CSSについては「CHAPTER 3 CSSの最適化」と「CHAPTER 4 クリティカルCSS」で論じていますし、フォントについても「CHAPTER 7 フォントの最適化」で詳しく解説してくれています。
「CHAPTER 8 JavaScriptの最適化」と「CHAPTER 9 サービスワーカーによるパフォーマンス向上」、それに「APPENDIX B よく使われるjQueryの機能と同等のJavaScriptネイティブの機能」はJavaScriptに関する内容です。特にCHAPTER 8ではJavaScriptをjQueryなどのライブラリを用いずに素のままで利用する方法が検討されています。また、APPENDIX BではjQueryの主な関数に対応する機能を素のJavaScriptでどのように代替できるか具体的な方法を紹介してくれています。
「CHAPTER 10 アセット配信のチューニング」ではサーバ側の圧縮やCDNの利用など、「CHAPTER 11 HTTP/2の利用」ではHTTP/2への対応について解説されています。
「CHAPTER 12 gulpを使った自動化」は最適化処理を自動で行うことのできる「タスクランナー」に関する章です。この内容を理解すると日々の作業がかなり楽になると思いますので、この章も必読でしょう。
自分でいろいろと試してみる姿勢を身につける
――では最後に、本書で学ぶ際、また実践する際のアドバイスをいただけますか?
武舎:Web関連の技術はどんどん変化するので、本書に書かれた具体的な技術だけを身につけても、何年か経つと使えなくなってしまうものも多いでしょう。しかし本書で紹介されている「姿勢」ですね、いろいろなケースを考えて、いろいろなツールを駆使して計測し、自分でいろいろと試してみる姿勢を身につければ、具体的なテクニックは変わっても、自分で方法を見つけ出していけるようになると思います。
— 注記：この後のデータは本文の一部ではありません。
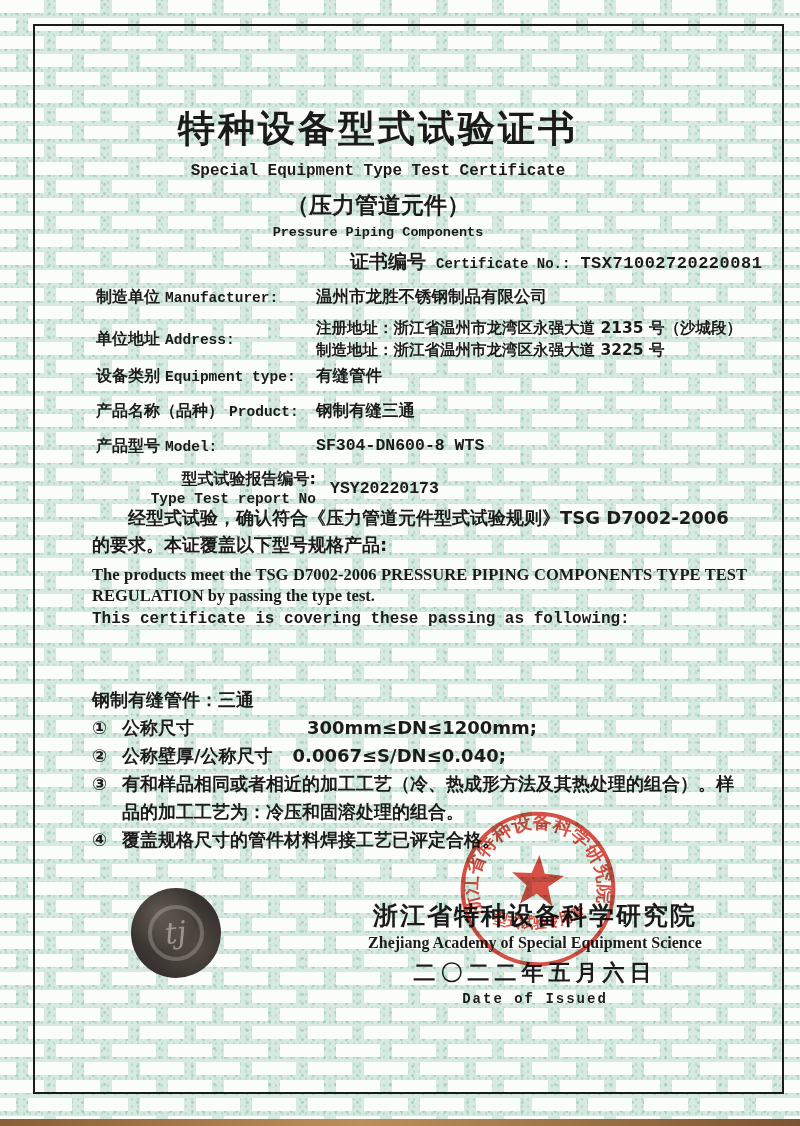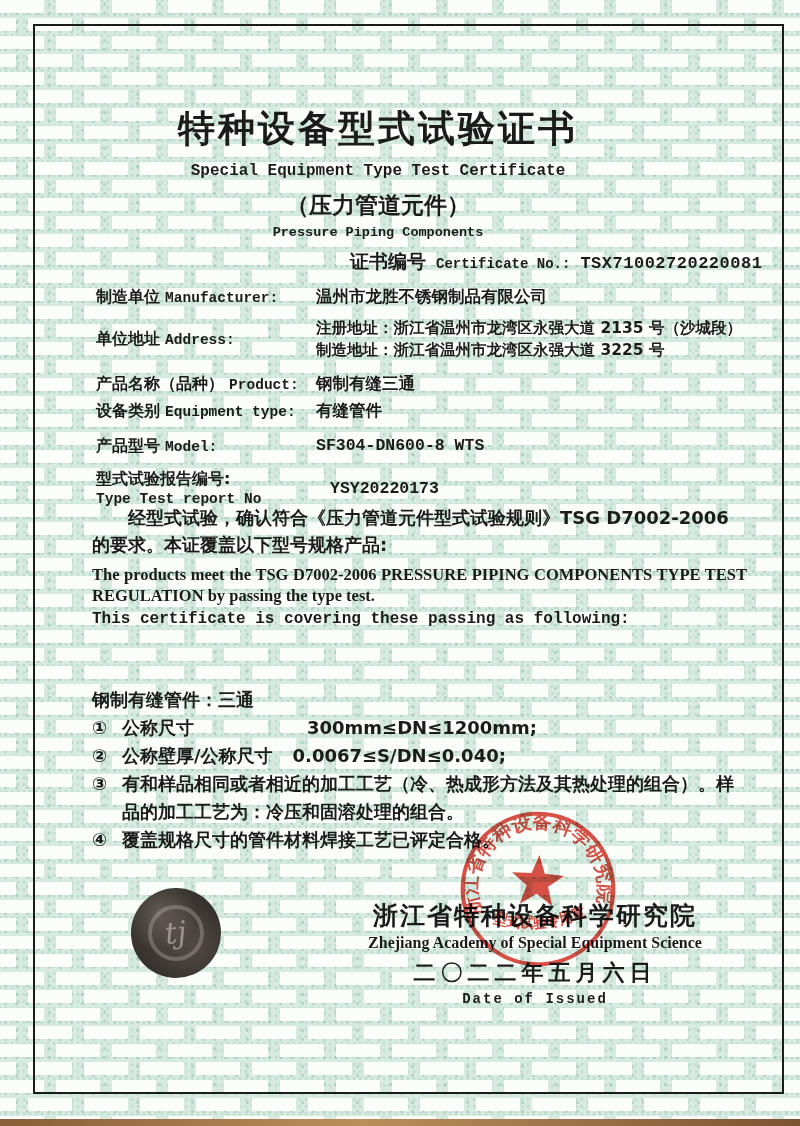--- a/index.html
+++ b/index.html
@@ -144,19 +144,19 @@
         <div class="addr">制造地址：浙江省温州市龙湾区永强大道 3225 号</div>
       </div>
     </div>
+    <div class="frow r3">
+      <div class="flabel">
+        <span class="cn">设备类别</span>
+        <span class="en">Equipment type:</span>
+      </div>
+      <div class="fvalue">有缝管件</div>
+    </div>
     <div class="frow r4">
       <div class="flabel">
         <span class="cn">产品名称（品种）</span>
         <span class="en">Product:</span>
       </div>
       <div class="fvalue">钢制有缝三通</div>
-    </div>
-    <div class="frow r3">
-      <div class="flabel">
-        <span class="cn">设备类别</span>
-        <span class="en">Equipment type:</span>
-      </div>
-      <div class="fvalue">有缝管件</div>
     </div>
     <div class="frow r5">
       <div class="flabel">

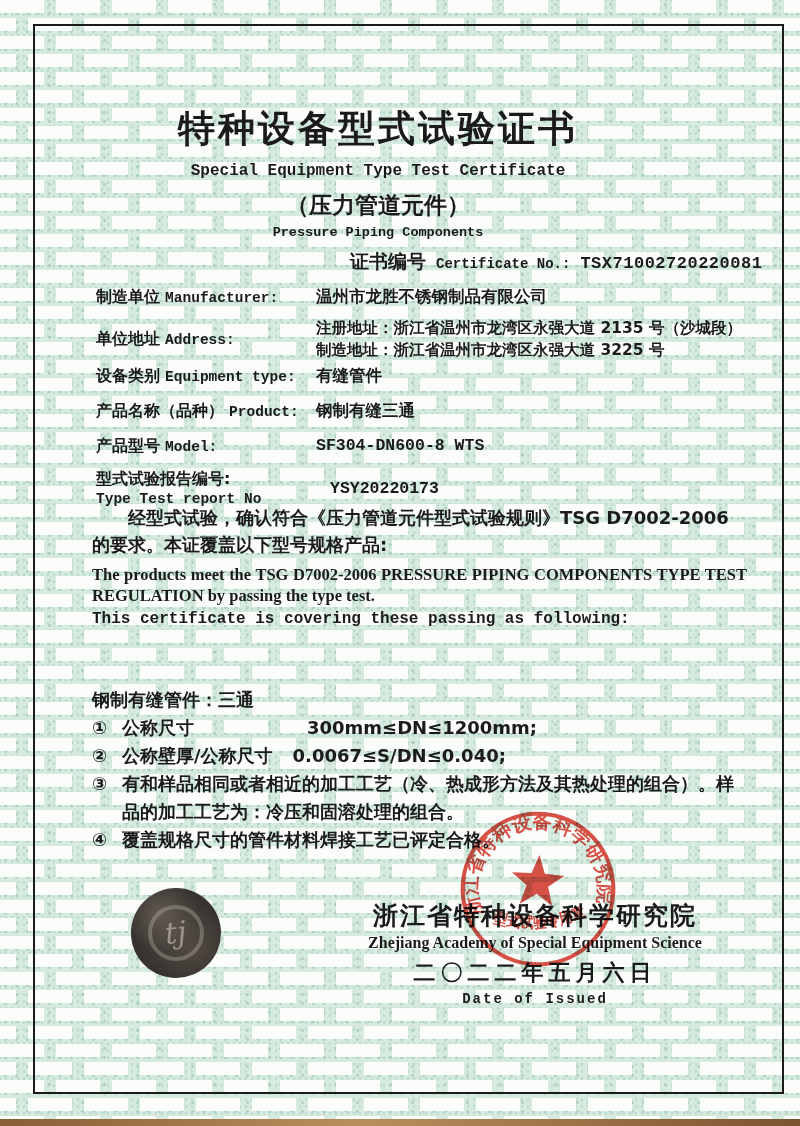--- a/index.html
+++ b/index.html
@@ -57,7 +57,7 @@
   .r4{margin-top:12px;}
   .r5{margin-top:12px;}
   .r6{margin-top:10px;align-items:center;}
-  .r6 .flabel{white-space:normal;line-height:21px;}
+  .r6 .flabel{white-space:normal;line-height:21px;text-align:right;}
   .r6 .fvalue{padding-left:14px;}
 
   

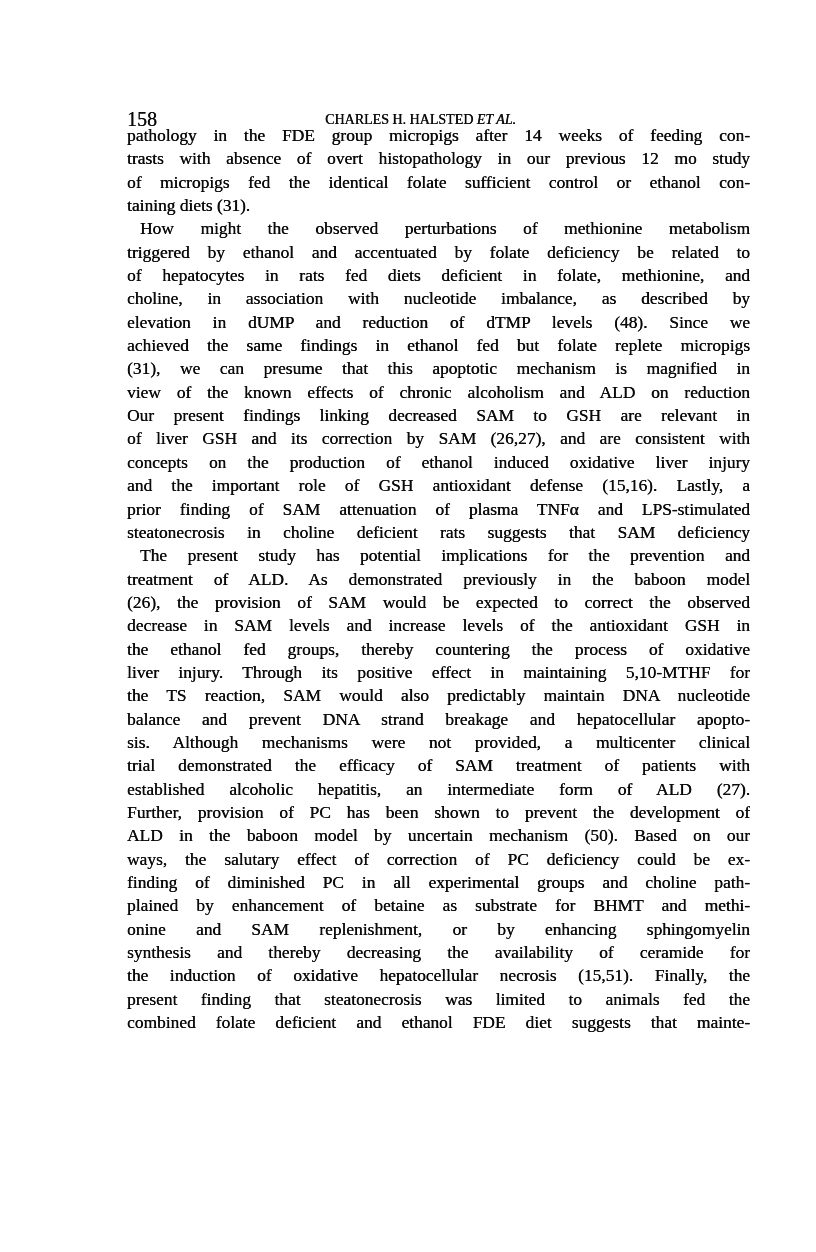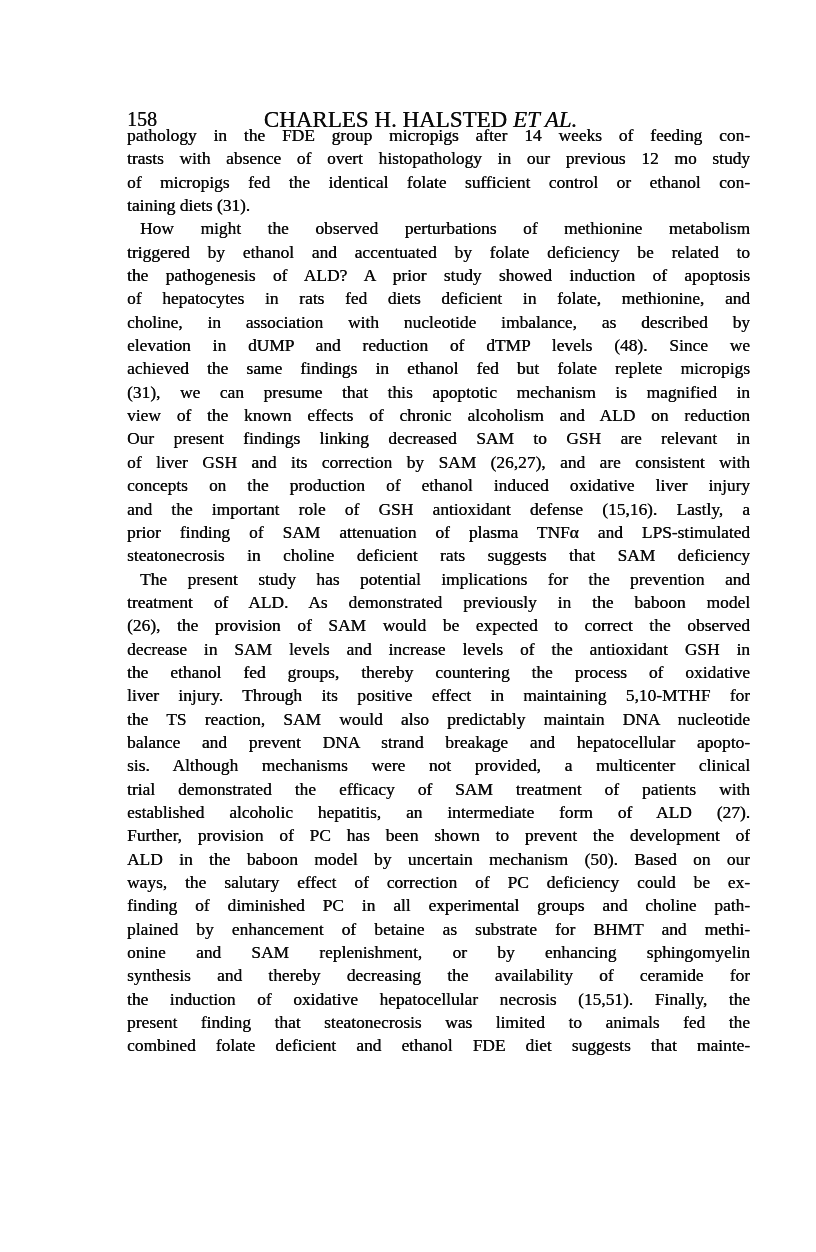--- a/index.html
+++ b/index.html
@@ -39,7 +39,7 @@
     top: 2px;
     transform: translateX(-18px);
     text-align: center;
-    font-size: 23px;
+    font-size: 14px;
     line-height: 20px;
     white-space: nowrap;
     text-shadow: 0.3px 0 0 #0b0b0b;

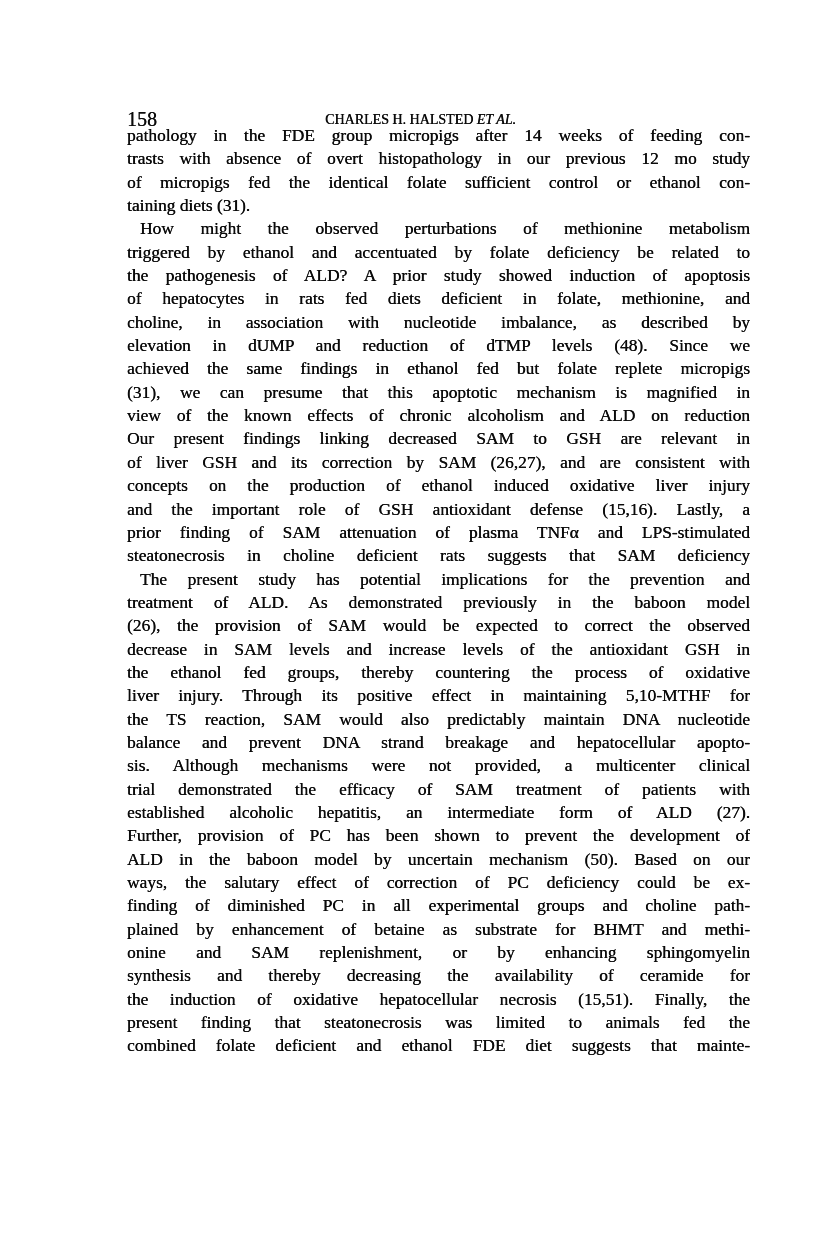--- a/index.html
+++ b/index.html
@@ -92,7 +92,6 @@
       <div class="paragraph">
         <div class="text-line indent">How might the observed perturbations of methionine metabolism</div>
         <div class="text-line">triggered by ethanol and accentuated by folate deficiency be related to</div>
-        <div class="text-line">the pathogenesis of ALD? A prior study showed induction of apoptosis</div>
         <div class="text-line">of hepatocytes in rats fed diets deficient in folate, methionine, and</div>
         <div class="text-line">choline, in association with nucleotide imbalance, as described by</div>
         <div class="text-line">elevation in dUMP and reduction of dTMP levels (48). Since we</div>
著者の最適化に対する態度や姿勢を参考に、自分が何をどこまで、どうやるかを判断して、必要な最適化処理を行のがいいですね。
また、後半の内容はかなり濃いので、手を動かしながらじっくりと取り組んでいただけたらと思います。「これでもか、これでもか」と畳みかけるようにいろいろな知識を披露してくれていますので、それを味わってみてください。そうすると、「ここまでやるのか、スゴイ」と感じていただけるのではないかと思います。